Grace Caka à la suite d'attaques de Vetevendosje: Je n'ai aucun intérêt dans aucun bureau public ou politique, je n'ai jamais discuté avec personne

L'ancien président de la Cour constitutionnelle, Greca Caka, a réagi à la suite des attaques de lynchage qu'il a reçues des pièces du parti au pouvoir, le mouvement Vetevendosje. Étant donné que ce n'est pas la première fois qu'il reçoit de telles attaques du pouvoir, la Caka dans une réponse au réseau social Facebook a déclaré qu'il n'y a pas [...]
L'ancien président de la Cour constitutionnelle, Greca Caka, a réagi à la suite des attaques de lynchage qu'il a reçues des pièces du parti au pouvoir, le mouvement Vetevendosje.
Étant donné que ce n'est pas la première fois qu'il reçoit de telles attaques du pouvoir, Caka dans une réponse au réseau social Facebook a dit qu'il n'en avait pas parlé auparavant, car cette manière de communication ne mérite pas de réponse.
Elle a mentionné la conversation qui a mentionné son nom pour un poste dans un éventuel nouveau gouvernement, disant qu'elle a lancé une campagne contre elle.
Je n'ai jamais réagi aux attaques, calomnies et lynchages qui caractérisent malheureusement notre dossier public. Je comprends qu'un niveau et un mode de communication aussi indignes ne méritent pas d'être légitimés.

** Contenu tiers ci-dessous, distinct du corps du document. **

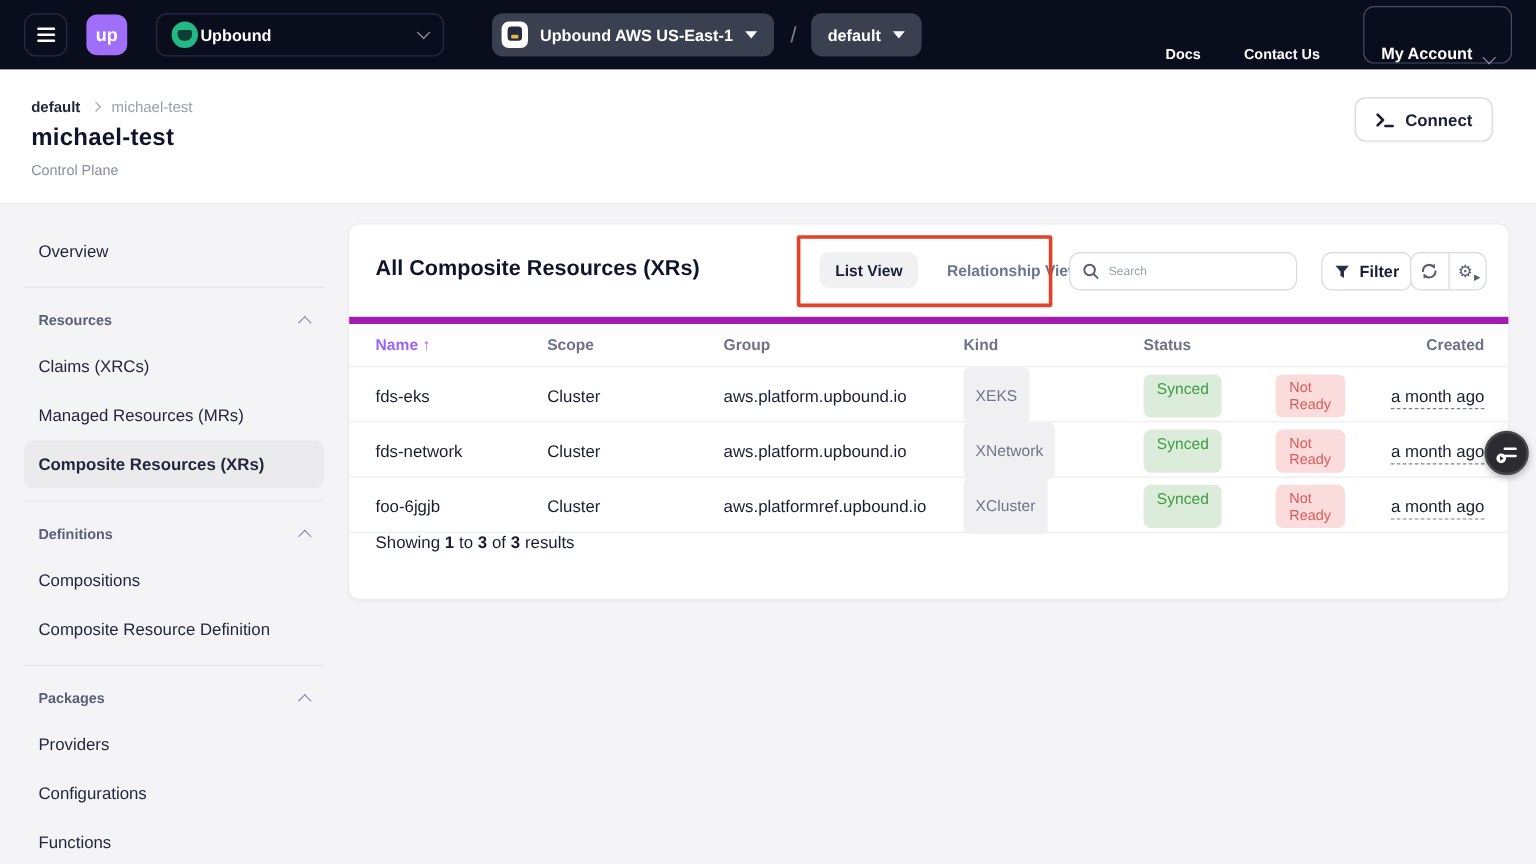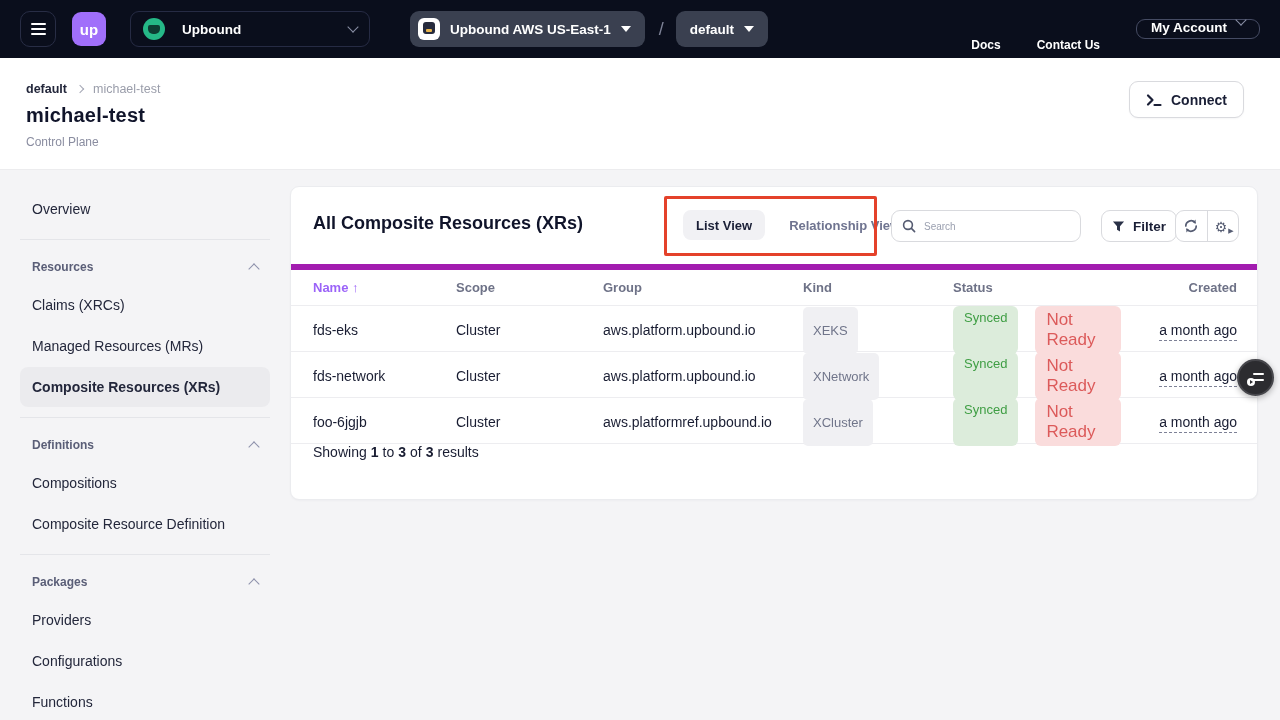"Upbound" .org-select { gap: 17px -> 2px }
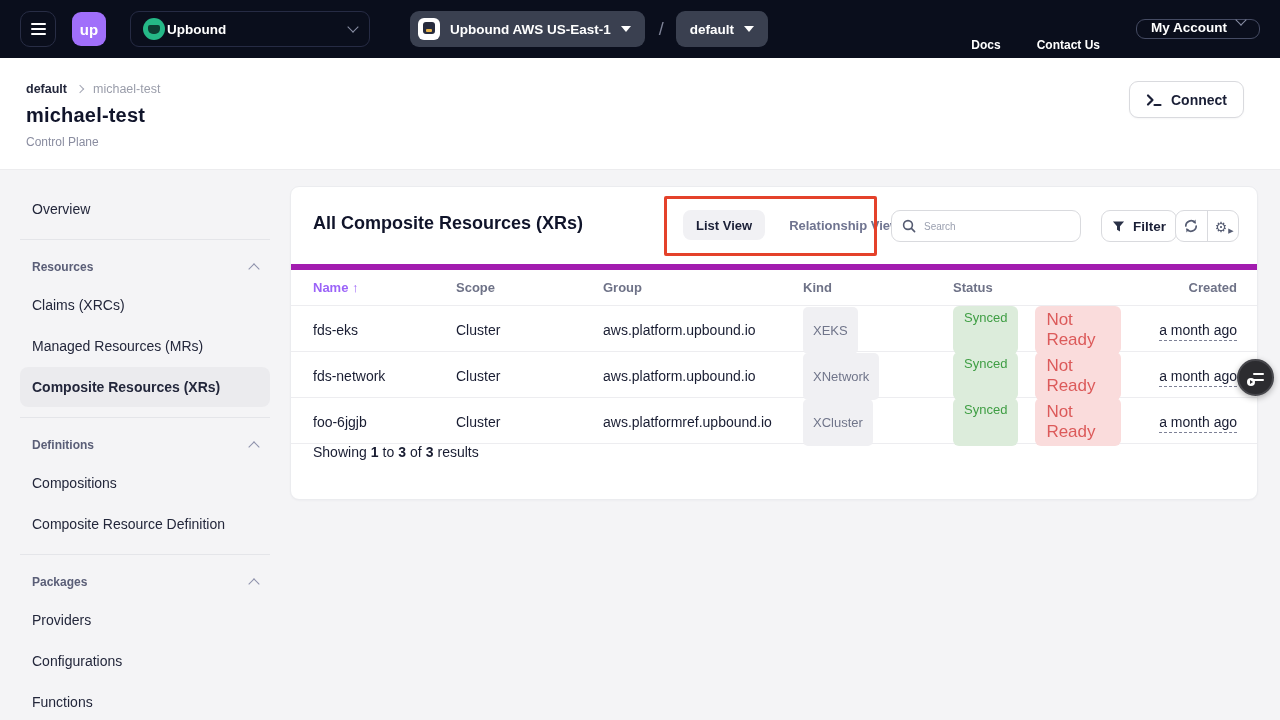"My Account" .account-btn { align-items: flex-start -> flex-end; height: 20px -> 48px }
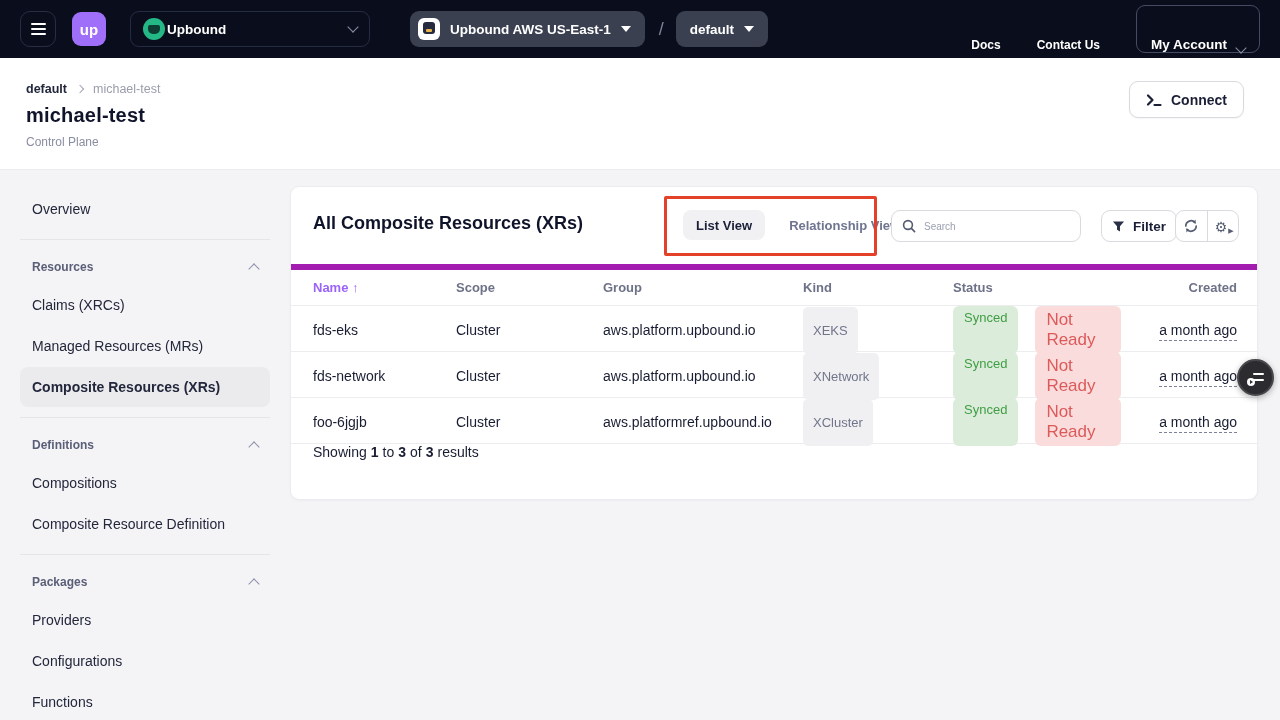"Not Ready" .badge-notready { font-size: 17px -> 12px; margin-left: none -> 28px }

Exceptionnellement et étant donné qu'une conversation dans laquelle même mon nom a été mentionné, à mon insu et donc, sans mon consentement, a suffi à lancer une campagne agressive de désinformation fondée sur des motifs politiques, y compris contre les institutions de la République, je considère qu'une interprétation brève et coupée de” a écrit Caka.
L'ancien président de la Cour constitutionnelle a clairement indiqué qu'il n'avait discuté d'aucun parti politique ou personne pour occuper des fonctions publiques et politiques, et cela n'a aucun intérêt.
Je n'ai discuté avec aucune personne ou parti politique d'aucune fonction publique ou politique, et je n'ai aucun intérêt à ces discussions. Je serai toujours fier d'avoir servi une institution qui a grandement contribué à la protection de l'ordre constitutionnel et des valeurs de la démocratie dans la République du Kosovo. Alors que, comme on m'a toujours déclaré, dans le cadre de ma profession, je continuerai à travailler au renforcement de l'état de droit dans la République du Kosovo, même en défendant l'intégrité de la fonction que j'ai exercée à la Cour constitutionnelle”.
Enfin, Caka a mis en garde :
Toutes les autres questions seront traitées au moyen de mécanismes juridiques”.